L’arme nucléaire n’est pas qu’une bombe susceptible
d’éradiquer l’humanité. C’est également une industrie de mort coûteuse à
laquelle les États, aveuglés par la promesse d’une sécurité par la menace,
consacrent un budget en pleine expansion. Le dernier rapport de l’Ican, que
nous dévoilons dans ces pages, offre à ce titre un panorama des plus
inquiétants. Avec ce chiffre impressionnant : les neuf pays dotés de l’arme suprême ont dépensé près de 78,8 milliards d’euros en
2022 pour cet arsenal de destruction massive, soit près de 150 000 euros par minute… Une somme qui grimpe d’année en année. Au même rythme que la menace qui
l’accompagne.
C’est le prix pour assurer la paix, répètent en chœur
les promoteurs de la fameuse dissuasion nucléaire. Sauf que l’argument, qui a
fait florès durant la guerre froide, ne tient plus aujourd’hui. L’envolée des
budgets d’armement nucléaire ne témoigne pas d’un apaisement entre nations qui
se toisent mais d’une réelle escalade du danger. Plus encore depuis la guerre
en Ukraine, ce n’est pas de dissuasion dont parlent ouvertement les détenteurs
des principaux arsenaux – États-Unis et Russie – mais bien
d’utilisation sur les champs de bataille. Avec l’idée, au mépris des traités
internationaux, de transformer ces armes stratégiques en armes
conventionnelles, moins remplies en charge explosive, afin de frapper une ligne
de front ou détruire «juste» une ville… Un mini-nucléaire, en somme, qui
rendrait acceptable son utilisation, inimaginable auparavant.
Cet engrenage menace le monde comme une épée de
Damoclès. Et devrait pousser, au-delà des belles déclarations de principe, les
États détenteurs de la bombe, comme la France, à soutenir le traité
d’interdiction des armes nucléaires. Malheureusement, les choix budgétaires,
influencés par le poids des lobbys militaro-industriels, montrent l’inverse.

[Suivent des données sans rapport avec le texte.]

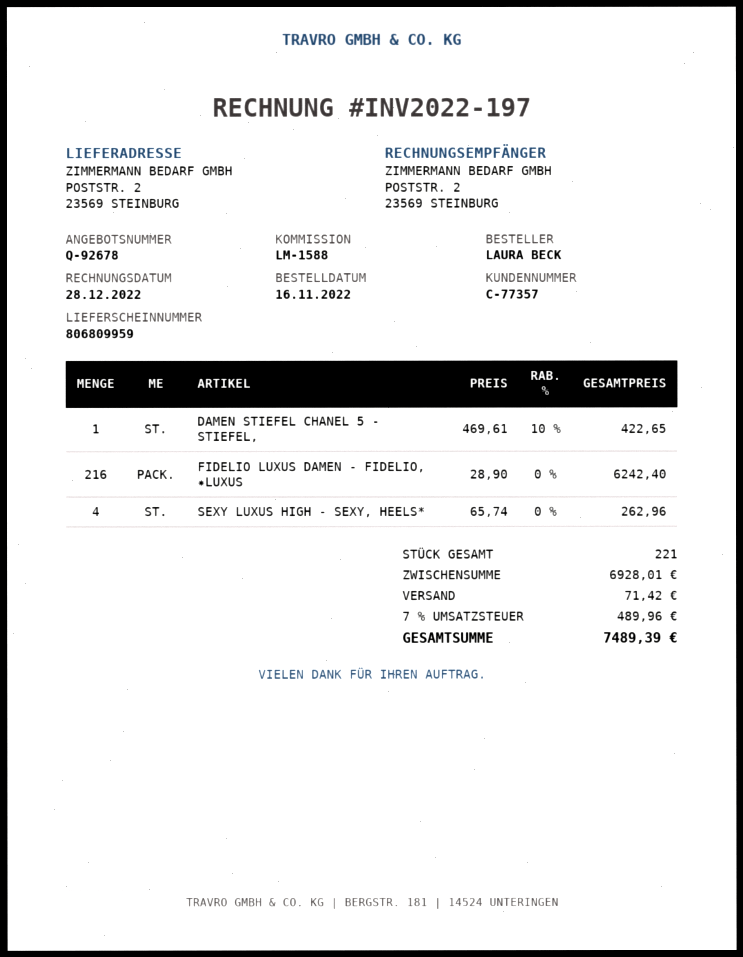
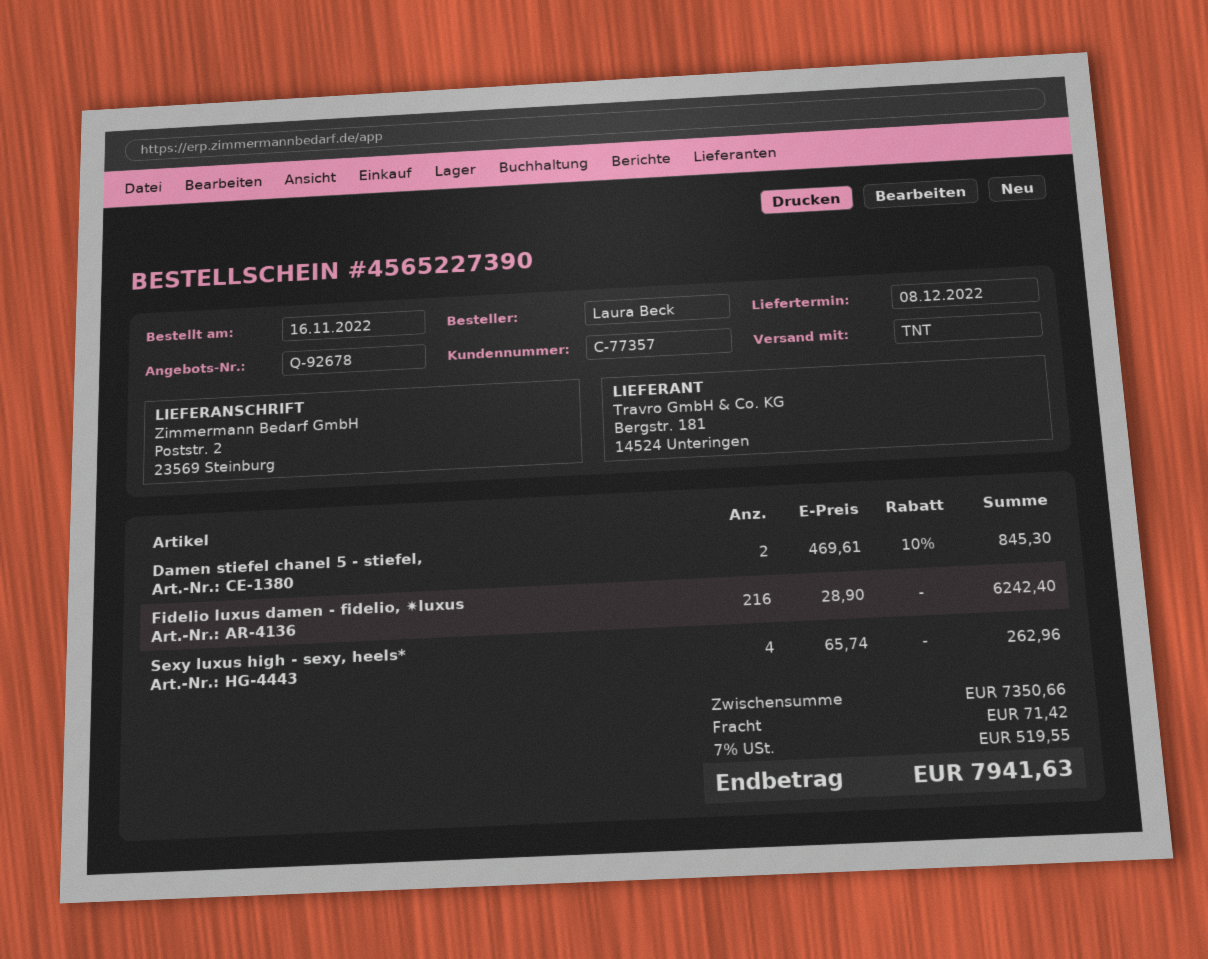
DAMEN STIEFEL CHANEL 5 - STIEFEL,: 1 x 469.61 - 10% = 422.65 -> 2 x 469.61 - 10% = 845.30
subtotal: 6928.01 -> 7350.66
tax: 7% = 489.96 -> 7% = 519.55
total: 7489.39 -> 7941.63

Les États-Unis ont signé des contrats avec des entreprises de ce secteur
jusqu’en 2040. Quant au gouvernement d’Emmanuel Macron, il vient de voter une
augmentation de 50 % du budget de la dissuasion d’ici à 2030. Des
dizaines de milliards détournés de la santé, de l’éducation, de la lutte contre la faim et de l’aide au
développement. Des secteurs qui pourraient pourtant, eux, assurer une vraie
paix. Et non pas cette sécurité par la terreur.